Blue Velvet is as effective as it is because of how Lynch is able to play with tone throughout the movie. Those opening shots are beautiful, but deliberately phony. Other than those writhing insects, the early scenes in the movie play almost like a comedy, and certainly Jeffrey’s investigation comes across as one step removed from a Hardy Boys novel (later, in Mulholland Dr., you can see a Nancy Drew investigation!). Jeffrey’s plan to get into Dorothy’s apartment the first time – with a fake bug sprayer – so he can prop open a window or steal keys is something that would only work in those books. Then he’s got the spunky, beautiful sidekick Sandy – who first walks out of the shadows like a Hitchcock blonde. These two are hopeless innocents who do not understand the world they are entering.
Things take an abrupt turn when Dorothy finds Jeffrey in the closest. It’s no longer a game then, as she forces him to strip, and threatens him with a knife. Things go from intense to insane with the arrival of Frank Booth, who sucks some of gas out of a canister, and acts both like a psychopath, swearing every other word, and a child (“Baby wants to fuck”) – who makes an immediate and terrifying entrance into the movie in that first scene. The lightness of those opening scenes is gone, replaced by shocking violence and horror. Later, there will be another terrifying sequence with Frank – a surreal, nightmare of a car ride for Jeffrey, who may finally get what the hell he’s gotten himself into.

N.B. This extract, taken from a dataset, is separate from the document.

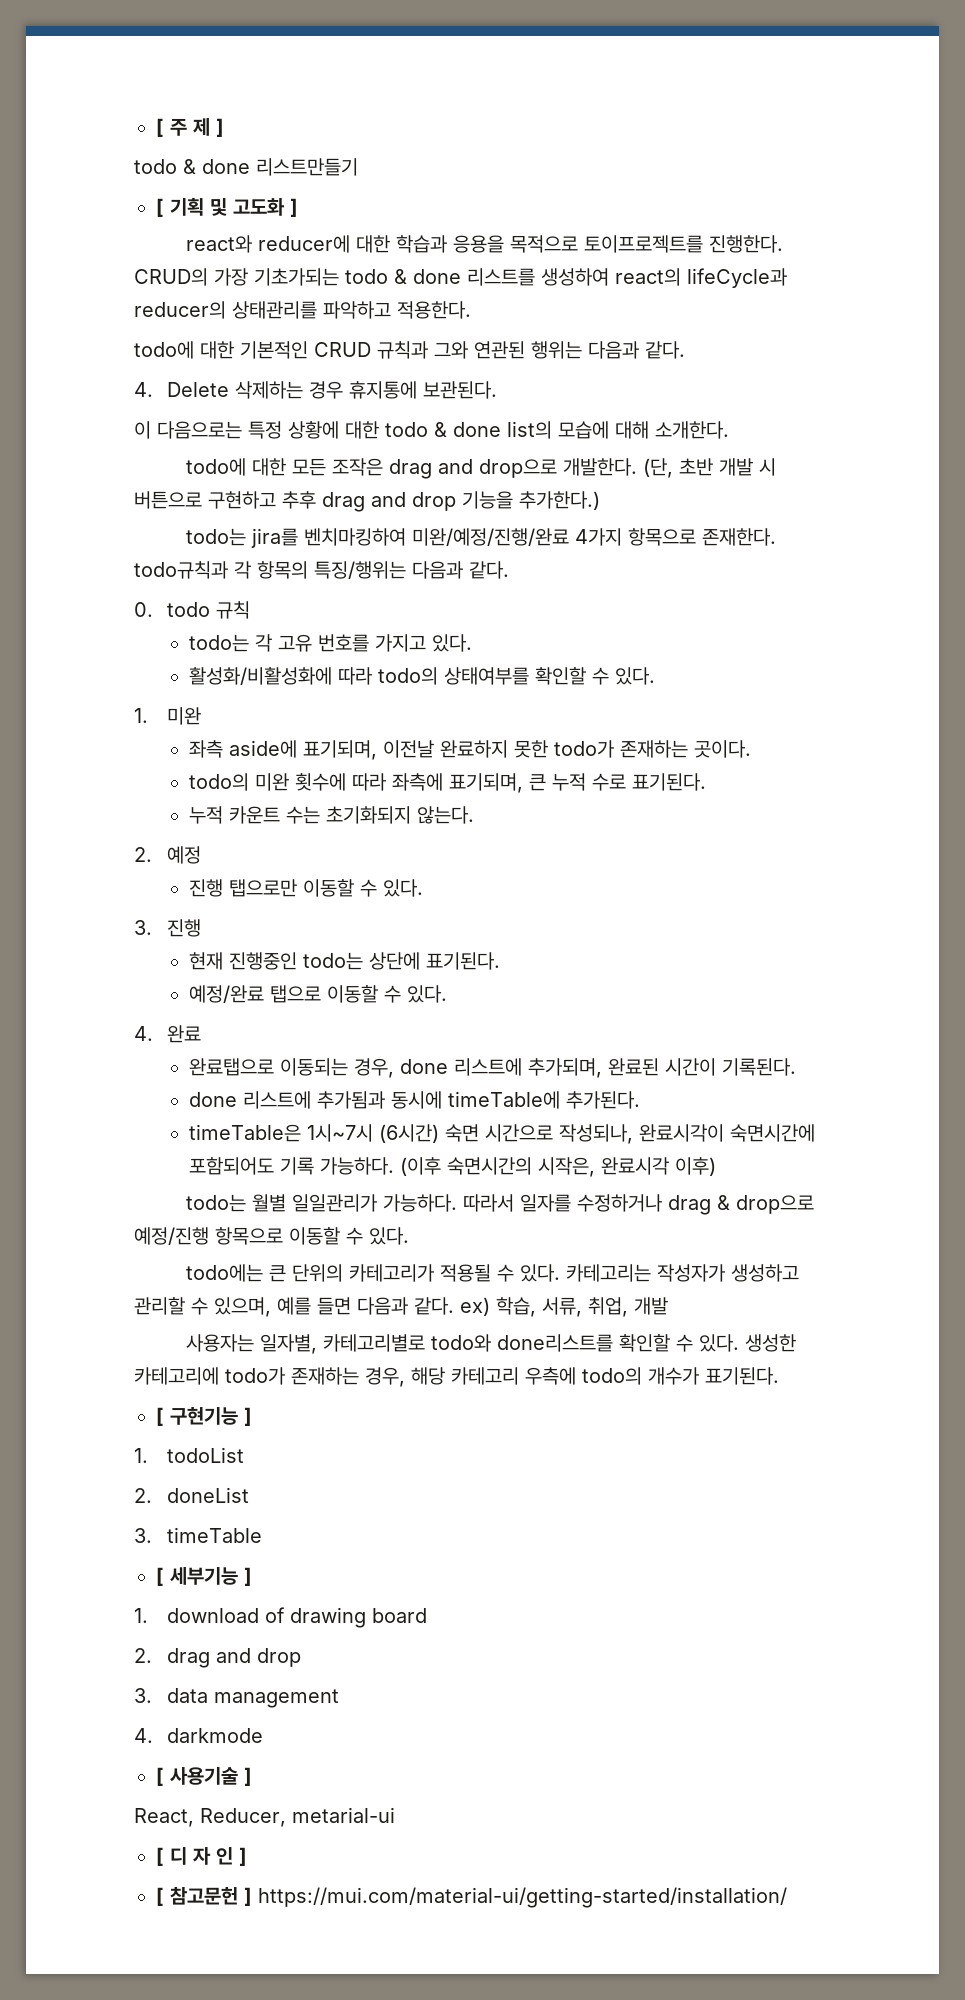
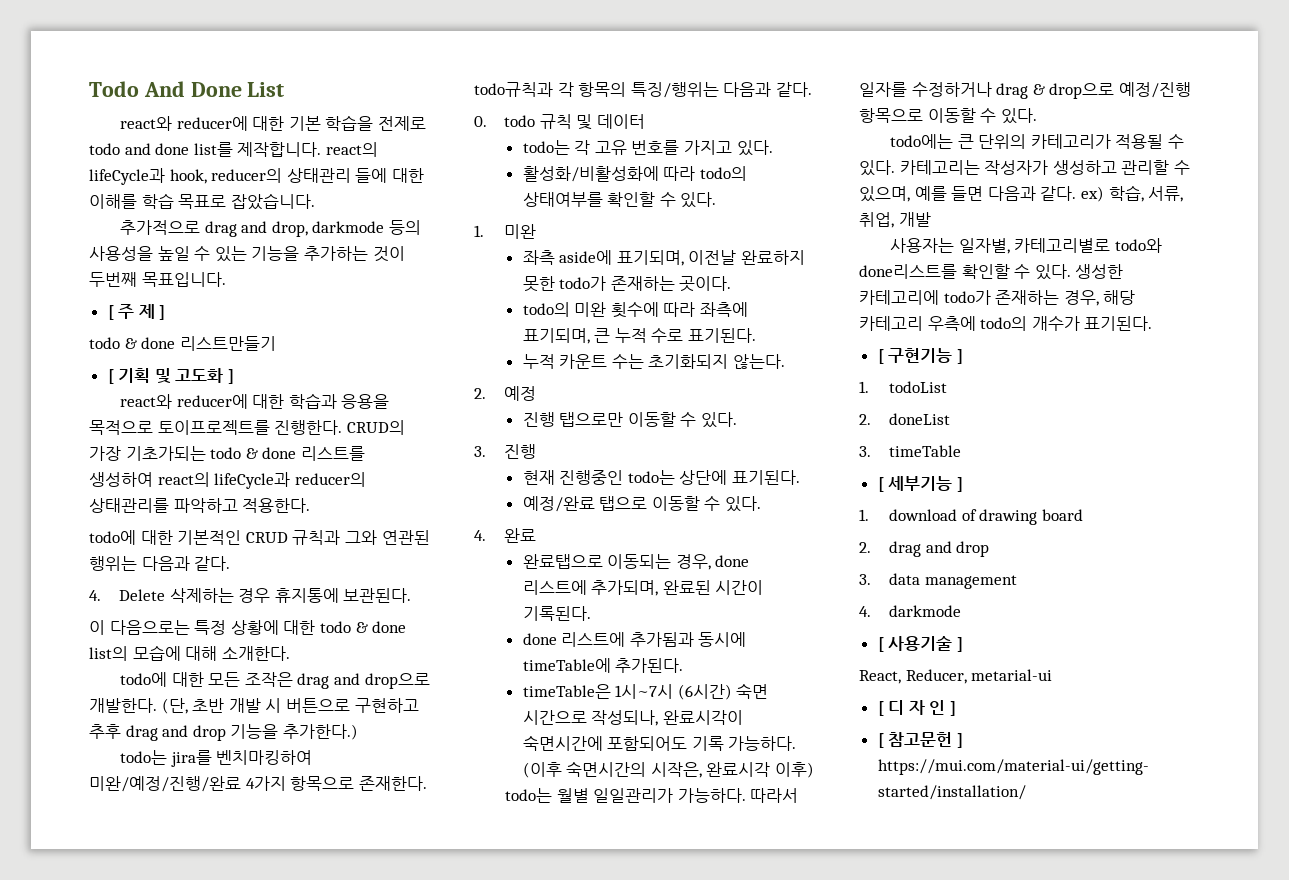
(156, 127) none -> [89,81,285,97] [119,115,426,131] [89,142,378,157] [89,168,424,185] [89,193,315,210] [119,220,421,237] [89,246,405,262] [89,272,226,287] Todo And Done List // react와 reducer에 대한 기본 학습을 전제로 todo and done list를 제작합니다. react의 lifeCycle과 hook, reducer의 상태관리 들에 대한 이해를 학습 목표로 잡았습니다. // 추가적으로 drag and drop, darkmode 등의 사용성을 높일 수 있는 기능을 추가하는 것이 두번째 목표입니다. //
(250, 610) none -> [576,114,645,130] 및 데이터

The performances in Blue Velvet help a great deal. Agent Dale Cooper may be MacLachlan’s most famous role for Lynch, but Jeffrey Beaumont is a close second. He has that innocent look about him – he’s smart, but not as smart as he thinks he is. He thinks himself a grown-up – the world of high school is almost quaint to him now, big college man that he is. But he’s delusional. Dern is wonderful as Sandy – who like Jeffrey, wants to believe herself to be an adult, when really she has no idea what the world is like. She is beautiful and popular – dating a football star – but her life is mundane. She wants to be involved in the investigation, until she realizes what that means. Rossellini has never been better than she is as Dorothy – which is probably the most complex role in the film. She has to hold back so much, play so many different notes. And Dennis Hopper’s Frank Booth is quite simply one of the most memorable, and terrifying screen villains in history. A depraved maniac, as only Hopper could play him, he does what so few memorable movie villains fail to do – make you hate him. He isn’t a charming psychopath like Hannibal Lecter, who you secretly (or not so secretly) root for, nor a sympathetic one like Norman Bates. He’s just a depraved, terrifying human being.
Coming off of the overly complicated Dune, Lynch kept the narrative of Blue Velvet simple. It’s got a classic noir setup and mystery – even though Lynch doesn’t seem overly interested in that mystery. It’s pretty much tossed aside, the resolution comes quickly, because he doesn’t really care about it. The whole mystery starts because of an ear in a vacant lot (but why would the people responsible for that ear no longer being attached leave it there), and ends, with a little bit of a whimper. That’s because Lynch is more concerned, as always, in the themes of the movie than the narrative. He is showing American suburbia – that white, middle class enclave (and yes, it’s almost all white in Blue Velvet – save for two, black men – who are completely non-threatening, wisecracking, hardware store employees) as being a place of delusion. The end of the movie – not the climax, the scenes after that (which, unlike the climax, I remember) – show this clearly. No matter what happened, Jeffrey and Sandy have moved on – forgotten or buried what happened. There is a robin with a beetle in his beak though – and we know he hasn’t forgotten. And neither has Dorothy – who we see in a final moment that should be happy, but isn’t. She doesn’t have the luxury of Jeffrey and Sandy – to forget and move on.